Refined additive uncertainty principle
Abstract
Signal recovery from incomplete or partial frequency information is a fundamental problem in harmonic analysis and applied mathematics, with wide-ranging applications in communications, imaging, and data science. Historically, the classical uncertainty principles, such as those by Donoho and Stark, have provided essential bounds relating the sparsity of a signal and its Fourier transform, ensuring unique recovery under certain support size constraints. Recent advances have incorporated additive combinatorial notions, notably additive energy, to refine these uncertainty principles and capture deeper structural properties of signal supports. Building upon this line of work, we present a strengthened additive energy uncertainty principle for functions $f:\mathbb{Z}_N^d\to\mathbb{C}$, introducing explicit correction terms that measure how far the supports are from highly structured extremal sets like subgroup cosets. We have two main results. Our first theorem introduces a correction term which strictly improves the additive energy uncertainty principle from Aldahleh et al., provided that the classical uncertainty principle is not satisfied with equality. Our second theorem uses the improvement to obtain a better recovery condition.
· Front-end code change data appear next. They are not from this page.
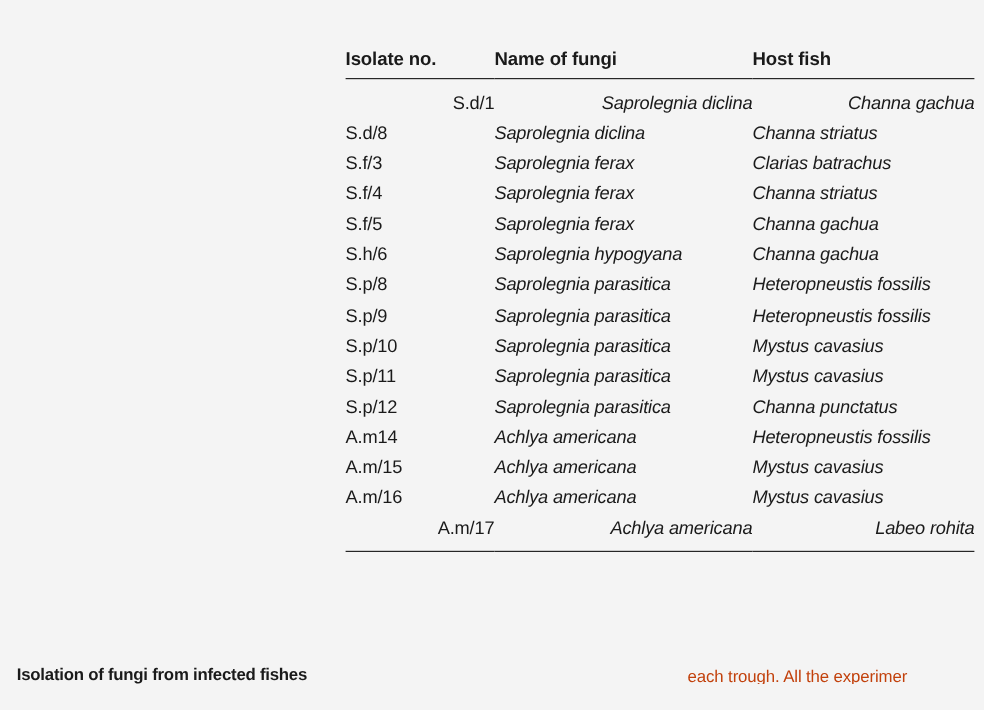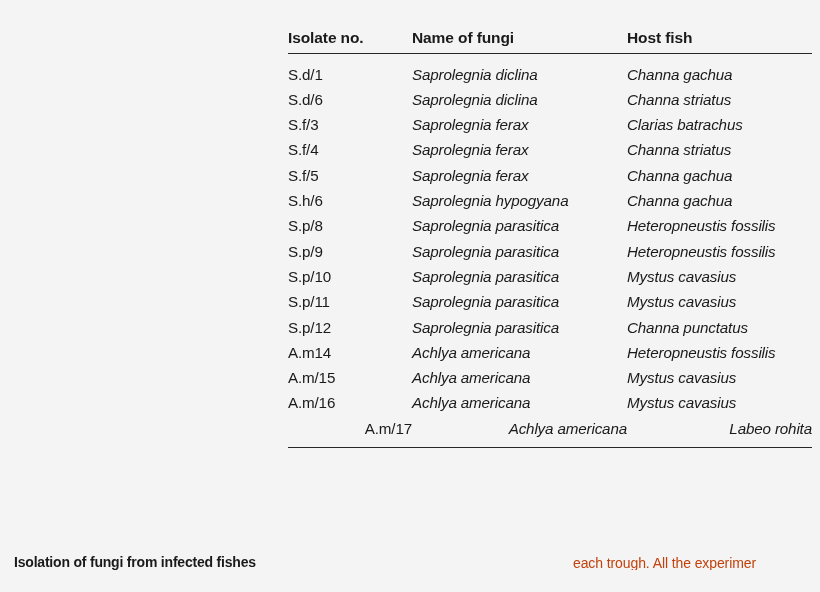--- a/index.html
+++ b/index.html
@@ -22,7 +22,7 @@
   #table-figure {
     position: absolute;
     left: 288px;
-    top: 30px;
+    top: 42px;
     width: 524px;
   }
 

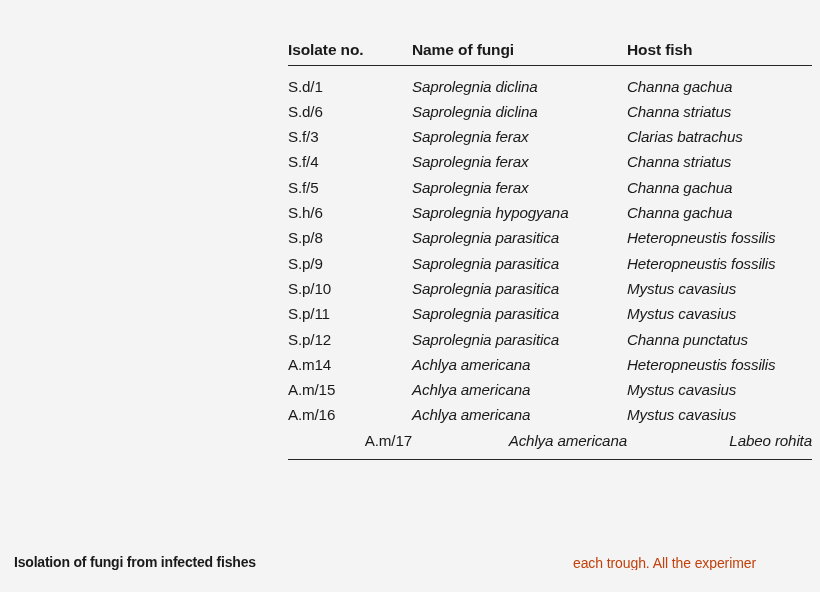--- a/index.html
+++ b/index.html
@@ -72,6 +72,7 @@
 
   table.data-table tbody tr:first-child td {
     padding-top: 8px;
+    text-align: right;
   }
 
   td.cell-isolate {

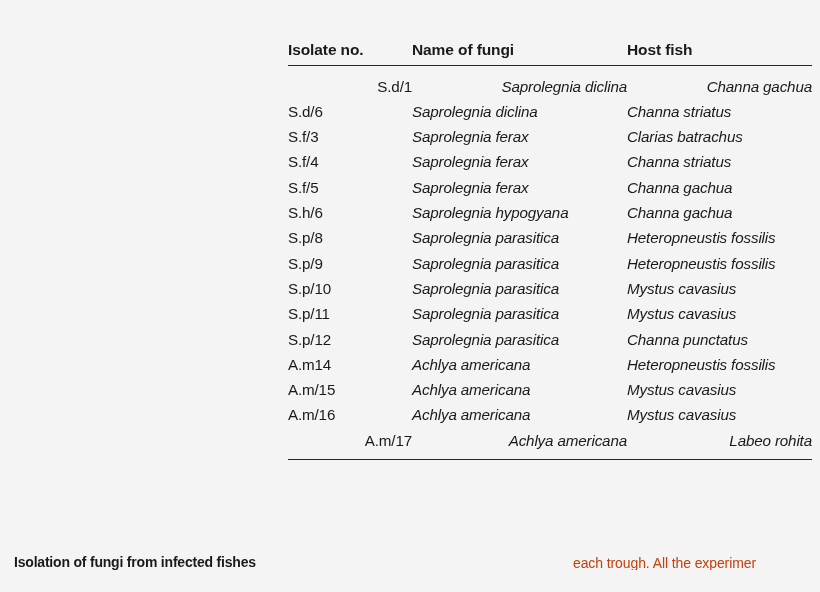--- a/index.html
+++ b/index.html
@@ -141,7 +141,7 @@
           <td class="cell-host">Channa gachua</td>
         </tr>
         <tr>
-          <td class="cell-isolate">S.d/6</td>
+          <td class="cell-isolate">S.d/8</td>
           <td class="cell-fungi">Saprolegnia diclina</td>
           <td class="cell-host">Channa striatus</td>
         </tr>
These theorems deliver strictly improved bounds over prior results whenever the product of the support sizes differs from the ambient dimension, offering a more nuanced understanding of the interplay between additive structure and Fourier sparsity. Importantly, we leverage these improvements to establish sharper sufficient conditions for unique and exact recovery of signals from partially observed frequencies, explicitly quantifying the role of additive energy in recoverability.